W związku z nadchodzącymi wyborami samorządowymi w roku 2014 wysłaliśmy do kandydatów krótkie pytanie na temat tego, czy, a jeśli tak to jak, zamierzają w przypadku objęcia funkcji radnego, czy prezydenta wpłynąć na zmianę tego jak traktowanie są niepełnosprawni w środkach komunikacji publicznej.

Otóż bowiem, w zależności od miasta, niepełnosprawni nie są traktowani jednakowo. Jedni mają prawo do ulgowego przejazdu, inni nie.

Sytuacja taka jest, delikatnie mówiąc, niesprawiedliwa, a kryteria podziału są co najmniej dyskusyjne Przeczytaj jak wygląda to w kilku wybranych miasta.
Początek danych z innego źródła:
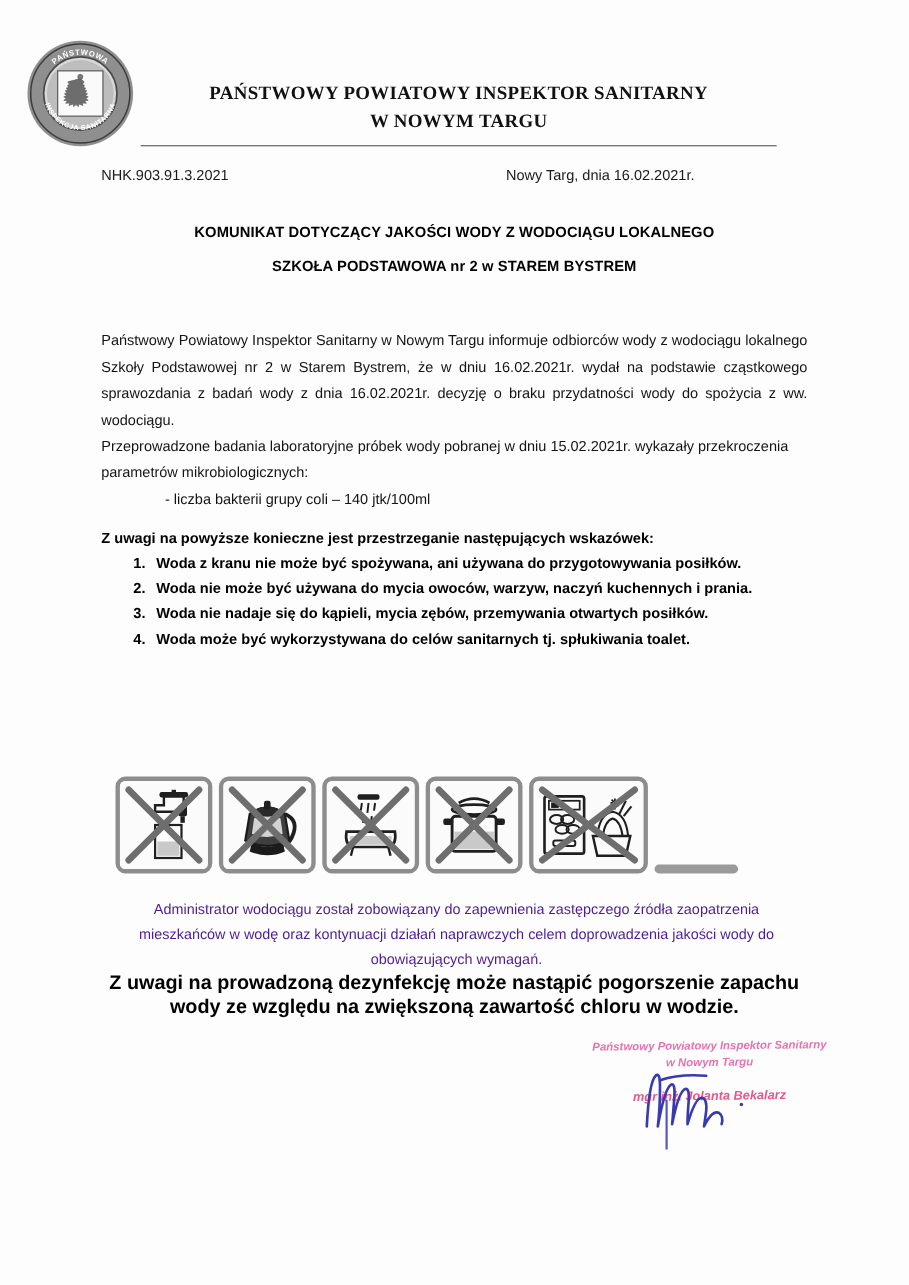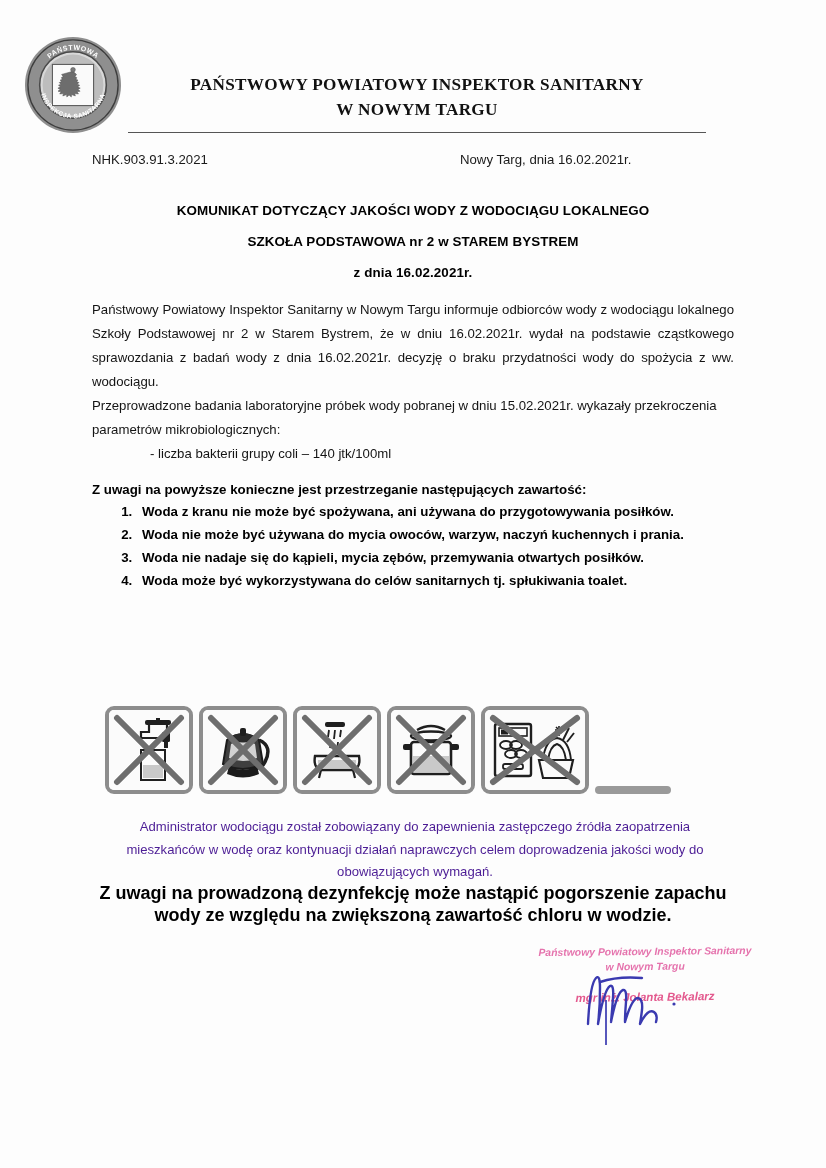--- a/index.html
+++ b/index.html
@@ -273,7 +273,6 @@
   <div class="title-block">
     <div class="tline">KOMUNIKAT DOTYCZĄCY JAKOŚCI WODY Z WODOCIĄGU LOKALNEGO</div>
     <div class="tline">SZKOŁA PODSTAWOWA nr 2 w STAREM BYSTREM</div>
-    <div class="tline">z dnia  16.02.2021r.</div>
   </div>
 
   <div class="body-text">

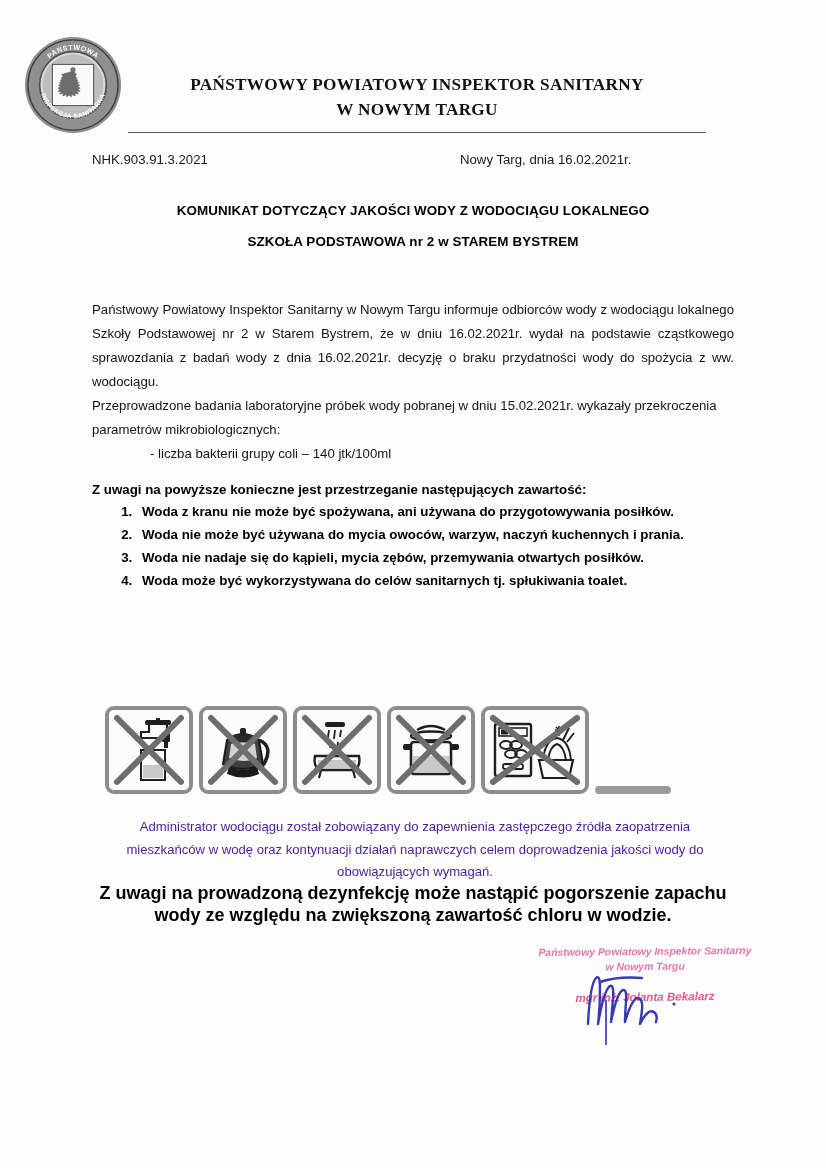--- a/index.html
+++ b/index.html
@@ -282,7 +282,7 @@
   </div>
 
   <div class="notice">
-    <p class="notice-head">Z uwagi na powyższe konieczne jest przestrzeganie następujących zawartość:</p>
+    <p class="notice-head">Z uwagi na powyższe konieczne jest przestrzeganie następujących wskazówek:</p>
     <ol class="rules">
       <li>Woda z kranu nie może być spożywana, ani używana do przygotowywania posiłków.</li>
       <li>Woda nie może być używana do mycia owoców, warzyw, naczyń kuchennych i prania.</li>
Oto treść listy rozesłanego do kandydatów.
Szanowna Pani, Szanowny Panie

mam pytanie dotyczące ulg dla osób niepełnosprawnych w komunikacji miejskiej w Łodzi. Obecne przepisy pozwalają korzystać z ulgowych przejazdów tylko niektórym niepełnosprawnym w stopniu umiarkowanym, trzeba dodatkowo pobierać zasiłek itp.

Co sądzi Pan(i) na temat tego, aby ulgą objęta była większa grupa tych osób, na przykład - tak jak bywa w innych miastach - bez żadnych dodatkowych kryteriów, ew. np osoby posiadające niepełnosprawność z tytułu bezpośrednio chorób narządów ruchu czy też neurologicznych skutkujących problemami w tym zakresie - analogicznie jak np. w przypadku karty parkingowej.
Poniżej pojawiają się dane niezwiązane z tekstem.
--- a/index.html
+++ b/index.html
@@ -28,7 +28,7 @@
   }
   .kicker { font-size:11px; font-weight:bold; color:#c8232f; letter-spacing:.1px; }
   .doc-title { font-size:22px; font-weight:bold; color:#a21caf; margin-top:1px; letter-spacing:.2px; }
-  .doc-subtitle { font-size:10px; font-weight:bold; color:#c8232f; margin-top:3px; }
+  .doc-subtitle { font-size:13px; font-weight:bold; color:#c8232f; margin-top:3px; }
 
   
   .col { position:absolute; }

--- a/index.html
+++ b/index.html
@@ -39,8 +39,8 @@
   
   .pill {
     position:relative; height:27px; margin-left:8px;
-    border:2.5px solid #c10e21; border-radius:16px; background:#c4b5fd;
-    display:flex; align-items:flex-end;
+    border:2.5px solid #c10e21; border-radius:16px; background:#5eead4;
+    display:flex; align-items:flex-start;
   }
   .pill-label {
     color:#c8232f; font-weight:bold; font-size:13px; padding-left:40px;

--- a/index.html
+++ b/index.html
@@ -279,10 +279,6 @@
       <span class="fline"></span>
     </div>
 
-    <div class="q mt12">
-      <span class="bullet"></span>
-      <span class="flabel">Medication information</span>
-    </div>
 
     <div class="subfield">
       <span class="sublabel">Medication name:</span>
Jeśli przychyla się Pan(i) do tego pomysłu, to czy w przypadku wybrania Pan(i) na urząd na który Pan(i) kandyduje podejmie Pan(i) działania w kierunku wprowadzenia tych zmian? Jeśli tak to jakie?
Odpowiedzi będą publikowane na tej stronie.

Jeśli znasz adres do swojego kandydata wyślij go nam, albo poproś kandydata o przesłanie odpowiedzi bezpośrednio do nas.

Przemysław Olszowy

Jakie jest moje zdanie na ten temat? Powiem tak. Nie tylko osoby ociemniałe i ich przewodnicy powinni mieć bezpłatne przejazdy, ale i niepełnosprawni z innymi schorzeniami również. Osobiście mam znajomych z problemami narządu ruchu, czy też cierpiący na stwardnienie rozsiane i wiem ,że oni mają bezpłatne przejazdy , ale ma to związek z posiadaniem przez nich pierwszej grupy inwalidzkiej. Mam też znajomego z drugą grupą inwalidzką(schorzenia narządu ruchu) przyznaną dożywotnio i z tego co wiem on ma zniżkę a nie przejazdy bezpłatne. osobiście jestem za tym, aby wszystkie osoby z problemami z narządem ruchu, niezależnie od stopnia niepełnosprawności otrzymały bezpłatne przejazdy MPK. Rehabilitacja , czy też leki są sporym obciążeniem dla domowego budżetu takich osób i bezpłatna komunikacja dla nich mogła by stanowić spore odciążenie a nie sądzę aby budżet miejski aż tak bardzo na tym stracił.